Además, la enfermera se lamenta de lo sucedido, ya que se quedó sin su dosis, «al igual que el 20% de la plantilla que queda sin vacunar. Eso sí, el gerente Sabas ya se ha puesto su dosis, no puedo soportar esta corrupción sanitaria y menos aún en una pandemia como la que estamos padeciendo».

Sin apenas pensárselo, Uriarte dimitió de su puesto en el hospital bilbaíno: «Me quedaba sin trabajo, pero no podía seguir ahí viendo lo que estaba ocurriendo. Es que las vacunas que se han puesto los gerentes, tanto de este hospital como del otro hospital de Bilbao gestionado por Eduardo Maíz, no estaban ni siquiera registradas en la planificación, las habían guardado para ellos. Es para meterles en la cárcel», cuenta la enfermera.

Según su testimonio, el cálculo de dosis para el Hospital Santa Marina «eran de 500 aproximadamente, así me lo comunicó un administrativo cuando comenzaron con el plan de vacunación, el cual arrancó cuando yo estaba cuidando de mi padre. Si saben que voy a volver, ¿por qué no respetaron la dosis que debíamos recibir todos los sanitarios?», se lamenta.

«Como he dimitido, la liquidación me sale a devolverles 80 euros»

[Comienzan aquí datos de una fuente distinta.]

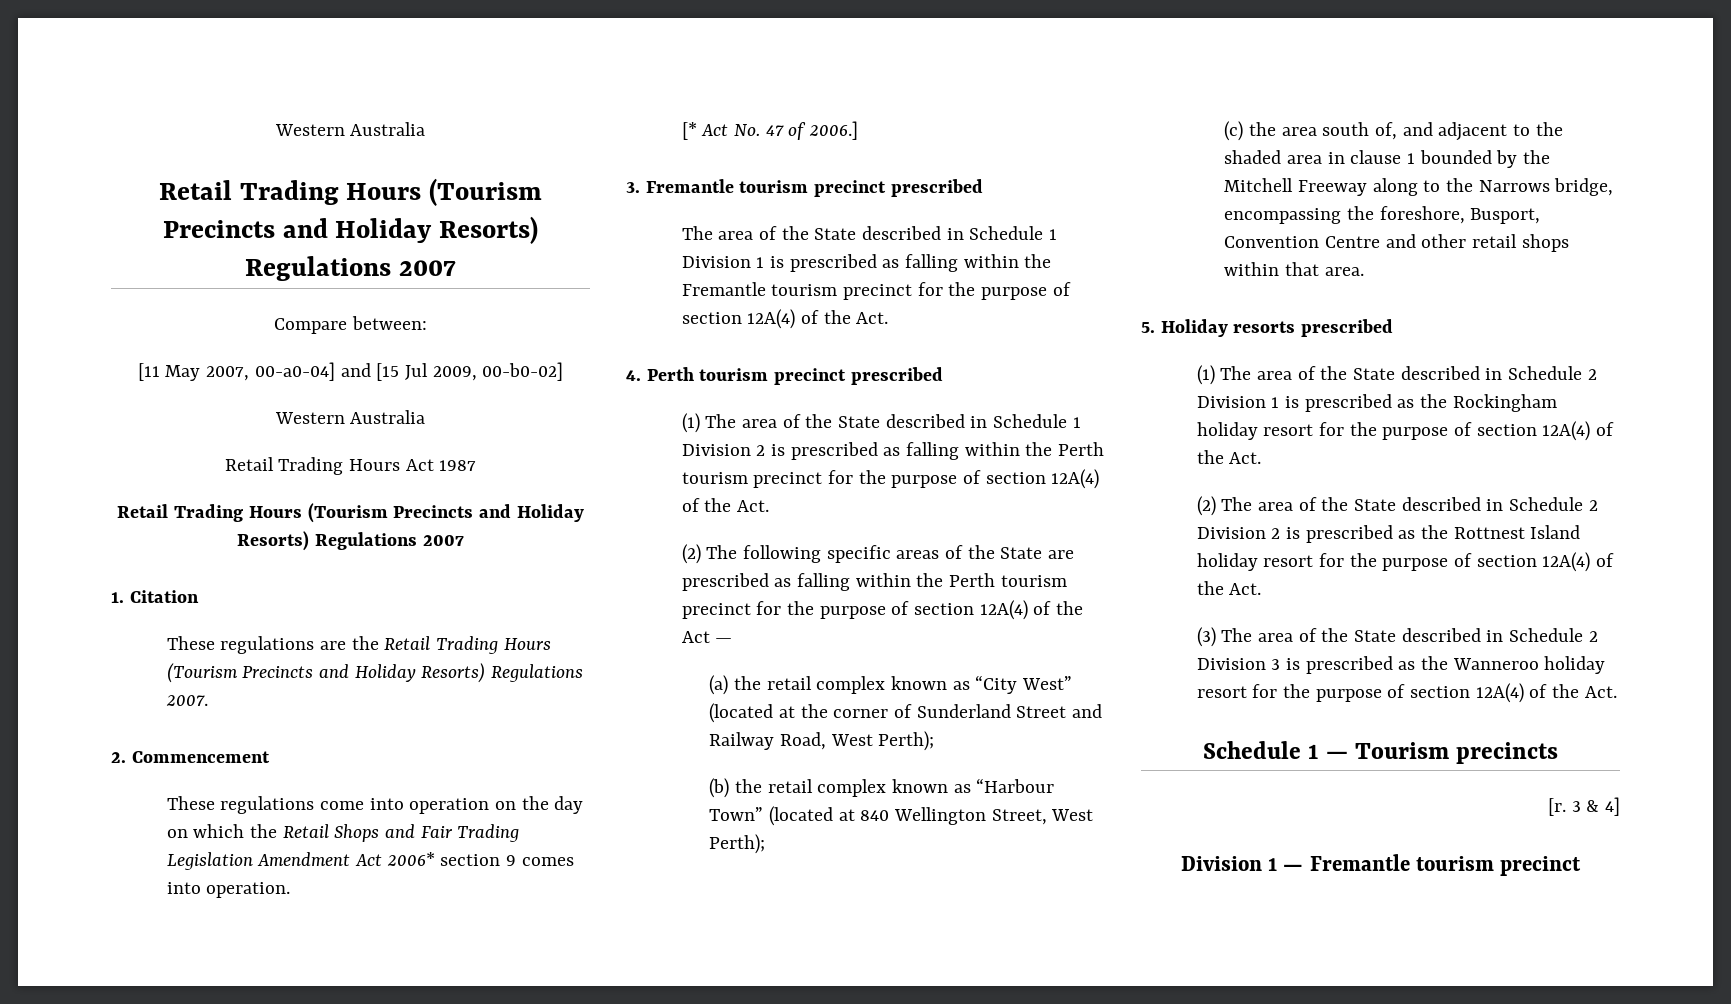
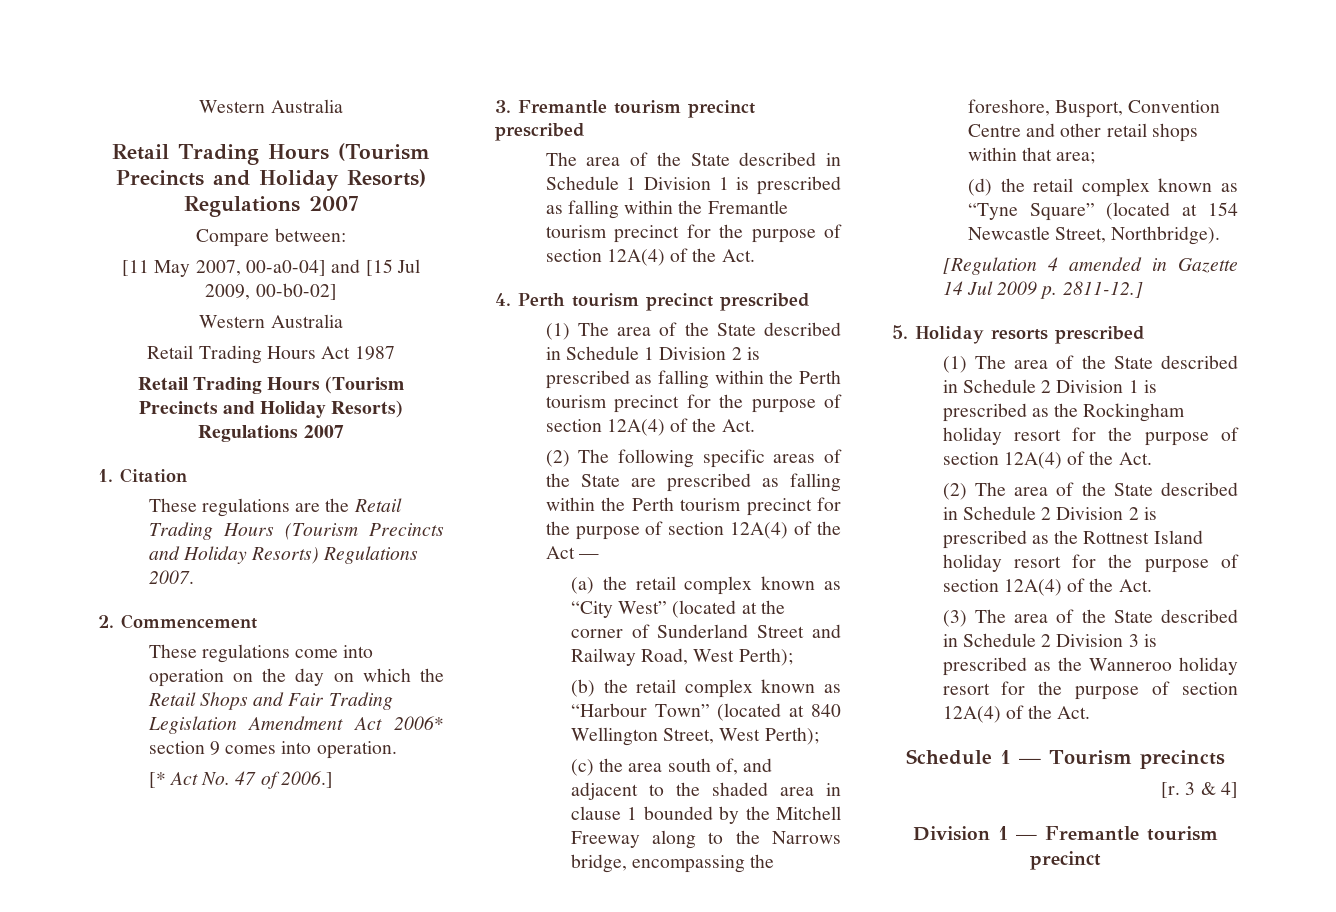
- (c) the area south of, and adjacent to the shaded area in clause 1 bounded by the Mitchell Freeway along to the Narrows bridge, encompassing the foreshore, Busport, Convention Centre and other retail shops within that area.
+ (c) the area south of, and adjacent to the shaded area in clause 1 bounded by the Mitchell Freeway along to the Narrows bridge, encompassing the foreshore, Busport, Convention Centre and other retail shops within that area;
+ (d) the retail complex known as “Tyne Square” (located at 154 Newcastle Street, Northbridge).
+ [Regulation 4 amended in Gazette 14 Jul 2009 p. 2811-12.]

Ahora, a sus 50 años, Marta está preocupada por las consecuencias que pueda provocar su renuncia: «De hecho, ya me lo están poniendo complicado por haber levantado la voz. Mira, yo he dimitido porque no podemos quedarnos de brazos cruzados y sé que hay quien me va a tratar de hacer la vida imposible ahora, pero es lo que me pedía la razón, me parece tan perverso lo que han hecho los gerentes... Somos muchos los que nos estamos dejando la piel para salvar vidas. Lo único que tenemos para que no caigamos enfermos los sanitarios es la vacuna y si los gestores se dedican a robarlas es horroroso. Se está malversando con nuestra salud», sentencia.

Marta Uriarte pasará al último puesto en la lista del sistema de salud vasco al haber renunciado a su plaza, «después de dos décadas de trabajo sin parar, y como he dimitido, la liquidación me sale a devolverles 80 euros, es terrible. He escuchado que en el Hospital Isabel Zendal necesitan sanitarios, yo iría para allá encantada. Yo solo quiero trabajar, seguir ayudando y poner mi granito de arena para salir de esta crisis sanitaria. Eso sí, respetando la ley y sin gestores corruptos», concluye.